- **Source records**:
•••

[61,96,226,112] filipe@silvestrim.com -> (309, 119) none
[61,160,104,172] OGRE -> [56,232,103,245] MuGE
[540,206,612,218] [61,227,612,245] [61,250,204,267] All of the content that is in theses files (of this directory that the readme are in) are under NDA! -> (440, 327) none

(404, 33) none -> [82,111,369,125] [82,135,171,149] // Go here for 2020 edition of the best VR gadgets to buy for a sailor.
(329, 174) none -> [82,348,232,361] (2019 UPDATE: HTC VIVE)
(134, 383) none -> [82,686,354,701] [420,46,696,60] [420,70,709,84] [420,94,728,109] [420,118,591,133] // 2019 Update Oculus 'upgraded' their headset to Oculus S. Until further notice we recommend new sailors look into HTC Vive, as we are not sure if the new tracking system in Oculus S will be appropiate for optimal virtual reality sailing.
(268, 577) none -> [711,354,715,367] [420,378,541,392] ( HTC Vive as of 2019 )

•••

- **YOUR GOAL**: Every entry is to be printed exactly as given.

- **EXERCISE SOLUTION**:
[61,96,226,112] filipe@silvestrim.com -> (309, 119) none
[61,160,104,172] OGRE -> [56,232,103,245] MuGE
[540,206,612,218] [61,227,612,245] [61,250,204,267] All of the content that is in theses files (of this directory that the readme are in) are under NDA! -> (440, 327) none

(404, 33) none -> [82,111,369,125] [82,135,171,149] // Go here for 2020 edition of the best VR gadgets to buy for a sailor.
(329, 174) none -> [82,348,232,361] (2019 UPDATE: HTC VIVE)
(134, 383) none -> [82,686,354,701] [420,46,696,60] [420,70,709,84] [420,94,728,109] [420,118,591,133] // 2019 Update Oculus 'upgraded' their headset to Oculus S. Until further notice we recommend new sailors look into HTC Vive, as we are not sure if the new tracking system in Oculus S will be appropiate for optimal virtual reality sailing.
(268, 577) none -> [711,354,715,367] [420,378,541,392] ( HTC Vive as of 2019 )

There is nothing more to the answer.